Web page edit records
———
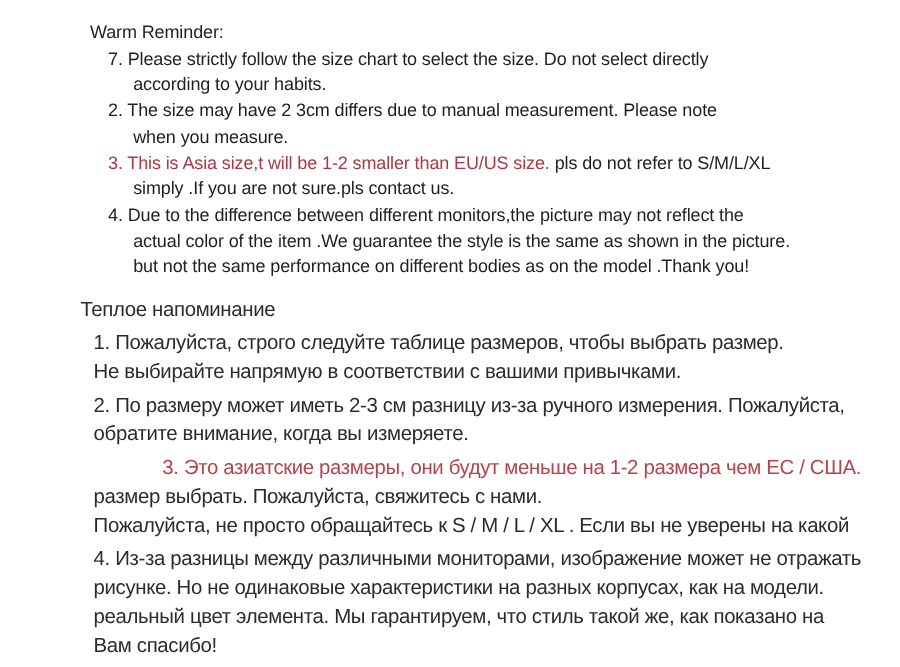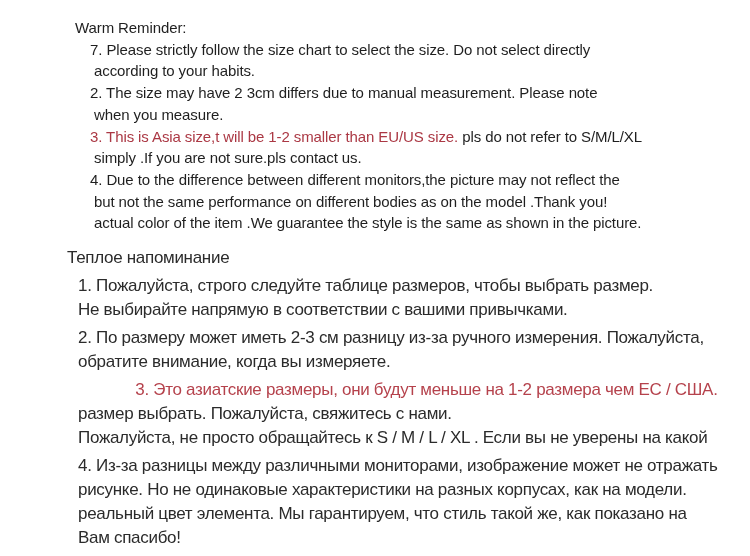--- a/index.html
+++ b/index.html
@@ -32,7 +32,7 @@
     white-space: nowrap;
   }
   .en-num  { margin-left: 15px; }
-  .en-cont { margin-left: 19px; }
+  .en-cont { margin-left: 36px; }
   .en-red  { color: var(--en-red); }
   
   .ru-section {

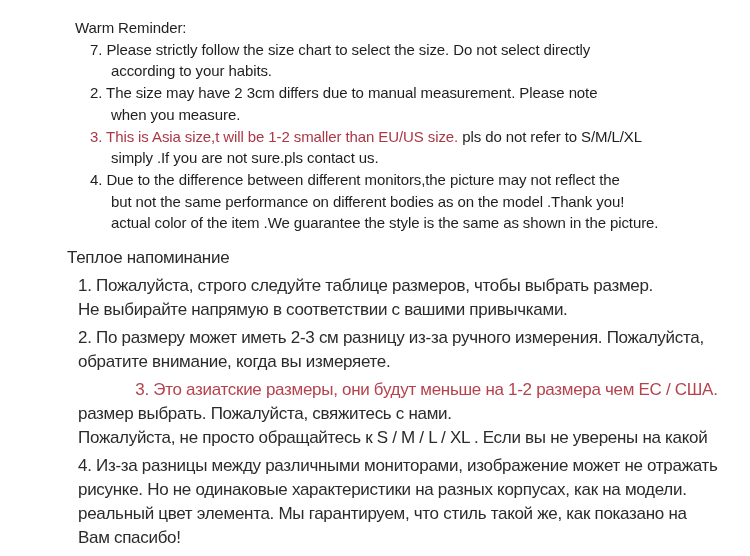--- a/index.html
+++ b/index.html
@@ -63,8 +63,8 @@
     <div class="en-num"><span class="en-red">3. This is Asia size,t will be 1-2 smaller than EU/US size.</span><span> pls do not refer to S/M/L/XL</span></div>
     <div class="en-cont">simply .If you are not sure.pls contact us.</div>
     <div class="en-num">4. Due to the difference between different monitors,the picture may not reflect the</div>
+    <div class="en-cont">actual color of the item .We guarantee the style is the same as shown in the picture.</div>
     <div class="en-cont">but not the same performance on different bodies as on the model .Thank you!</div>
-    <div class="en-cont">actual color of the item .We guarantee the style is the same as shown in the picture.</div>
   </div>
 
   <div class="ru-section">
———
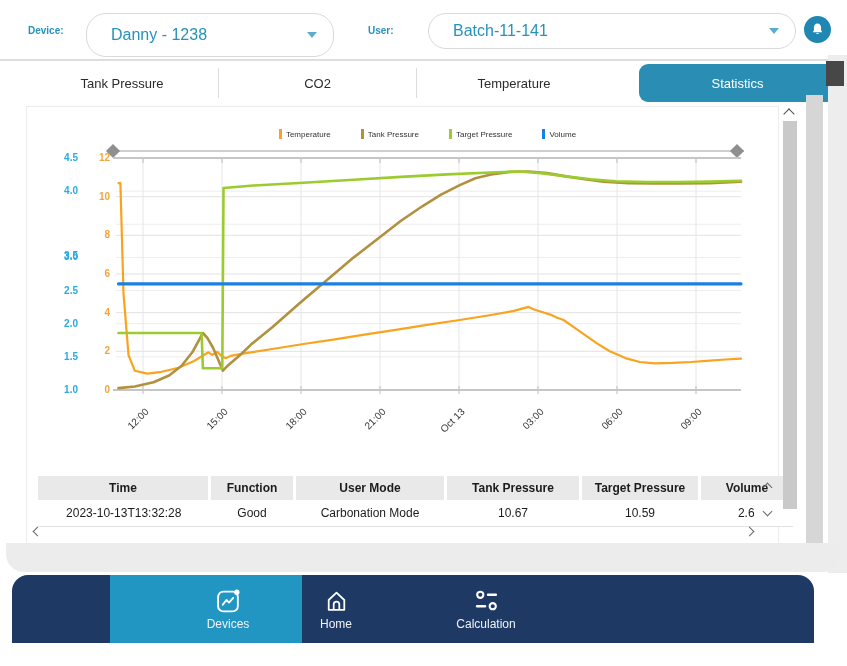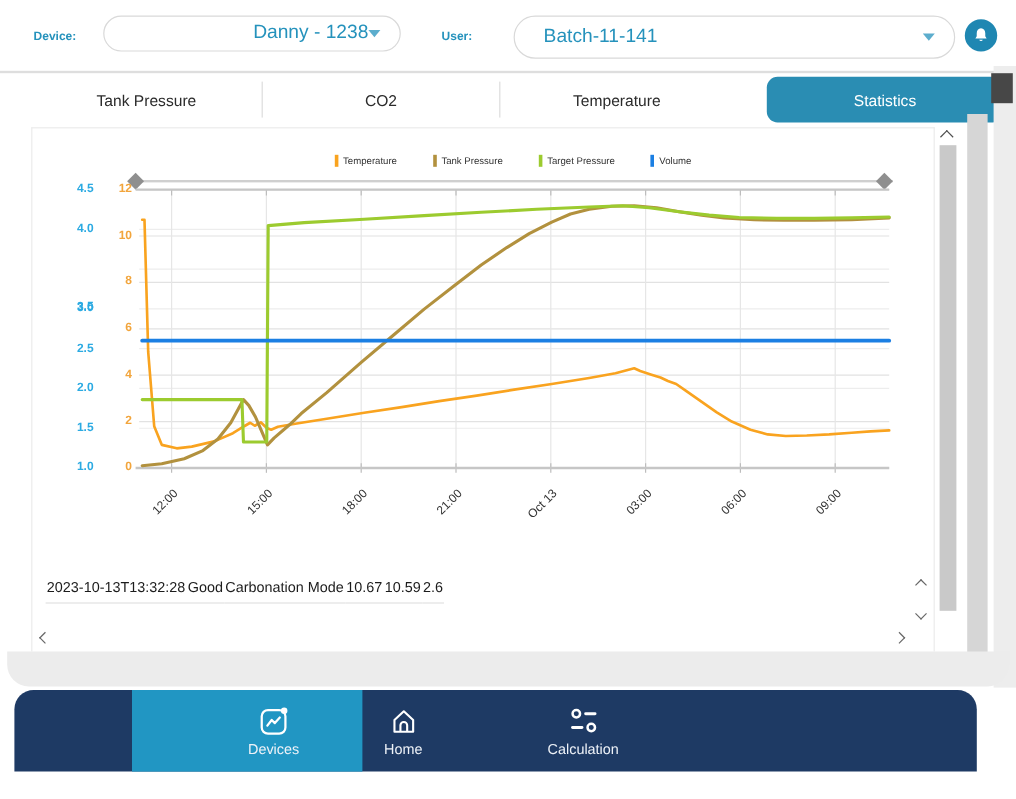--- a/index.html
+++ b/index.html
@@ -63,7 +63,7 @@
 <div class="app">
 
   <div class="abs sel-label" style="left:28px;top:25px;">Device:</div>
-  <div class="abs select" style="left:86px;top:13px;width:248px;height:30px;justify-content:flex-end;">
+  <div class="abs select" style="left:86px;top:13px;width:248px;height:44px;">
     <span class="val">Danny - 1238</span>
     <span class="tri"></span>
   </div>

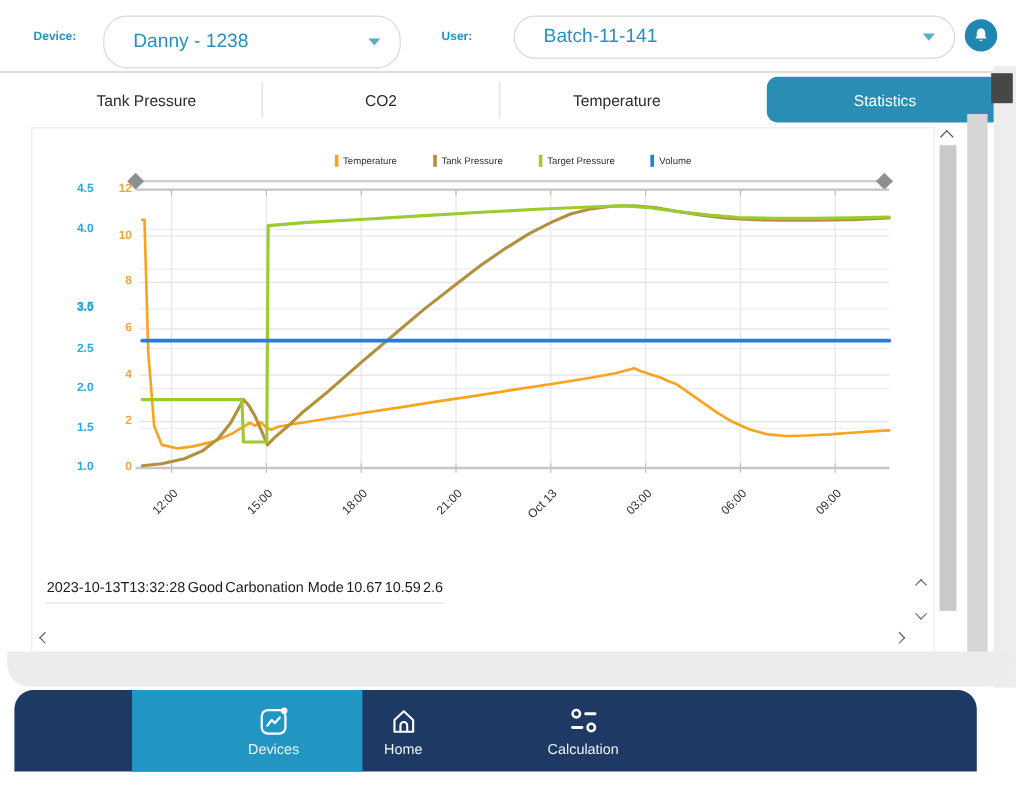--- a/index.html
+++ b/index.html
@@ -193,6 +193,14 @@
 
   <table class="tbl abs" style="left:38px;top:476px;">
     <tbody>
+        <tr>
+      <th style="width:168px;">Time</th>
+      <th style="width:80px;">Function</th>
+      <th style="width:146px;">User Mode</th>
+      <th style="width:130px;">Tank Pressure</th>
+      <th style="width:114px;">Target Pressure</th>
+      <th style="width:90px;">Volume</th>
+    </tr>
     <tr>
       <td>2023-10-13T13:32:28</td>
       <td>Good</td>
———
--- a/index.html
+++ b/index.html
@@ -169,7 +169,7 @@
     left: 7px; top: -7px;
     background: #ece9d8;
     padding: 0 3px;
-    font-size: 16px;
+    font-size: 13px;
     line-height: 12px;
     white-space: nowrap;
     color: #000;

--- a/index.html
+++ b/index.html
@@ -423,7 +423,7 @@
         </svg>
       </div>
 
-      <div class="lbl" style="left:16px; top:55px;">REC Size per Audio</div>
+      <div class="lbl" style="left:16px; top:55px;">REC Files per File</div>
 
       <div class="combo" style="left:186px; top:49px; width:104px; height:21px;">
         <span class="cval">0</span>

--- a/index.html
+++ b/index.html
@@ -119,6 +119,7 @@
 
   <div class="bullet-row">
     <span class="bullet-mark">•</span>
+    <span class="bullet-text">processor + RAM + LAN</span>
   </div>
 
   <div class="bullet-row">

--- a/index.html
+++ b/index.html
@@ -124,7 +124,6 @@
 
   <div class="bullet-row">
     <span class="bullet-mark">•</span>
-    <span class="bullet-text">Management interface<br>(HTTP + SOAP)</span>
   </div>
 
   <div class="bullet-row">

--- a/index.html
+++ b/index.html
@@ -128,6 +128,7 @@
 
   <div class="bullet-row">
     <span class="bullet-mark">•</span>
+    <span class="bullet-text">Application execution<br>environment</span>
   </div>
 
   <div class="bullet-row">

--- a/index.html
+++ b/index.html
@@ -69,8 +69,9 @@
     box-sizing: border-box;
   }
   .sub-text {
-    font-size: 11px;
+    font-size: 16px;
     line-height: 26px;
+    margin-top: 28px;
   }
———
From the entries above, extract each line containing "text".

WRITTEN SOLUTION:
+    <span class="bullet-text">processor + RAM + LAN</span>
-    <span class="bullet-text">Management interface<br>(HTTP + SOAP)</span>
+    <span class="bullet-text">Application execution<br>environment</span>
   .sub-text {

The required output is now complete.